En revanche, un nouveau risque pèse désormais sur nos enquêtes et nos contrôles : la création d’un privilège de confidentialité (le legal privilege, en anglais) au bénéfice des consultations juridiques rédigées par les juristes d’entreprise. Un tel privilège est en effet susceptible de peser potentiellement sur l’efficacité de nos enquêtes. Il nous faut maintenant examiner si les garde-fous prévus par la loi permettront d’éviter des effets négatifs potentiels sur nos enquêtes.

Développer les moyens d’action de demain.

Au-delà de la préservation de l’existant, nous souhaitons enrichir notre gamme des suites à donner aux manquements que nous constatons et renforcer l’efficacité de notre action.

L’objectif est multiple : ce sera pour nous le moyen d’apporter à chaque dossier une suite, et que celle-ci soit la plus adaptée possible, pour gagner en efficacité et en rapidité de traitement.

Nous souhaitons disposer d’une procédure de transaction « simplifiée » pour traiter de manquements simples à des obligations déclaratives – par exemple –.

Nous espérons qu’un véhicule législatif pourra être trouvé prochainement pour nous permettre d’intégrer cette possibilité de réponse et ainsi de veiller plus efficacement encore à la bonne information du marché.  

Nous sommes également attentifs à la manière dont nos homologues, en France comme à l’étranger, procèdent pour mener à bien efficacement leurs missions respectives. Certaines pratiques peuvent être sources d’inspiration. Et des travaux comme ceux de cet après-midi sont très utiles pour nourrir nos réflexions sur des outils nouveaux et les bonnes pratiques à suivre.


En conclusion, j’espère vous avoir montré au travers de quelques exemples que nous sommes proactifs et désireux d’aller de l’avant. Et pourtant, je lis régulièrement des critiques à l’encontre d’une soi-disant inaction de l’AMF. Je vous l’affirme, il est totalement erroné de croire que l’AMF est inactive. Son action prend des formes très différentes. Certaines sont visibles, mais d’autres sont par nature plus confidentielles, ce qui ne les rend pas moins efficaces.

Prenons l’exemple de la supervision des entités régulées et des sociétés cotées. Au-delà de ses activités d’agrément ou d’autorisation, l’AMF est active au quotidien, au travers d’un dialogue très resserré avec les acteurs, notamment pour s’assurer que l’information donnée aux investisseurs est exacte, sincère et non trompeuse, qu’elle est adaptée, et qu’elle intervient dans les délais impartis par la réglementation. Cette action est essentielle. Elle est pourtant invisible à l’extérieur.

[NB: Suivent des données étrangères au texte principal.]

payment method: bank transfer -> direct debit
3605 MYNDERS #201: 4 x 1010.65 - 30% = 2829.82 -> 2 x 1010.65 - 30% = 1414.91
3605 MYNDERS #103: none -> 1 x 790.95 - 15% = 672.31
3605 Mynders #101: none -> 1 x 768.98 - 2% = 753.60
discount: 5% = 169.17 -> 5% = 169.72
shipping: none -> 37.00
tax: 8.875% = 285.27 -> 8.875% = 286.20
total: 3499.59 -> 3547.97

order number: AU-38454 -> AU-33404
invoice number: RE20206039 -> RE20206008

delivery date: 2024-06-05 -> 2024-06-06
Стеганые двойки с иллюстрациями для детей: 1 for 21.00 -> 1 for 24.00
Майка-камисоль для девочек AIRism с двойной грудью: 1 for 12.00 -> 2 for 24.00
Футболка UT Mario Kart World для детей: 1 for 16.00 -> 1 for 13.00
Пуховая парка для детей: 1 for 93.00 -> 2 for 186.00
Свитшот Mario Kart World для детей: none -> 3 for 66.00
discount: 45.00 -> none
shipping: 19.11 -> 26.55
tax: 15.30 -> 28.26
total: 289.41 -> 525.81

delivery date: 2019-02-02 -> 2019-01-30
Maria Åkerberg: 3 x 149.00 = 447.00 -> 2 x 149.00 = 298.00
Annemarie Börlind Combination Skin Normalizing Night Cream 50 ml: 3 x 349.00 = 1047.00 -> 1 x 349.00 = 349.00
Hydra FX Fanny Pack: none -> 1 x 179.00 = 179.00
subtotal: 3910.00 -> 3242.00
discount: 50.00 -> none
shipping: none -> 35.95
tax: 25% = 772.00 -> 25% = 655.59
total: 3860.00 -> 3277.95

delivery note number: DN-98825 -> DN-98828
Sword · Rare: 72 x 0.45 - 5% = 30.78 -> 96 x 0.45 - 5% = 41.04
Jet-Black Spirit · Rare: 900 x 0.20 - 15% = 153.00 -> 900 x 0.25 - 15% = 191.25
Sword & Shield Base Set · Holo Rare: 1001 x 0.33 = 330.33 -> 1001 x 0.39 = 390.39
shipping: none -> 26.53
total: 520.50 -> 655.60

L’AMF est en effet tenue au secret professionnel sur les dossiers individuels. C’est sans doute la condition de notre capacité à mener en permanence ce dialogue exigeant avec les acteurs que nous régulons et les sociétés cotées.

Par ailleurs, lorsque notre action va jusqu’à l’ouverture d’une procédure de sanction, elle s’inscrit évidemment dans une temporalité qui n’est pas celle des marchés.  

L’action répressive du régulateur ne devient, en effet, « visible » qu’en toute fin de procédure, lors de la tenue de la séance publique de la Commission des sanctions et de la publication de la décision sur le site de l’AMF. Cela peut avoir un côté frustrant et j’en ai conscience. Pour autant, je peux vous l’assurer : l’AMF remplit pleinement ses missions et elle use pour cela de l’ensemble des moyens d’action, publics ou non publics, qui sont à sa disposition.

Je vous remercie de votre attention.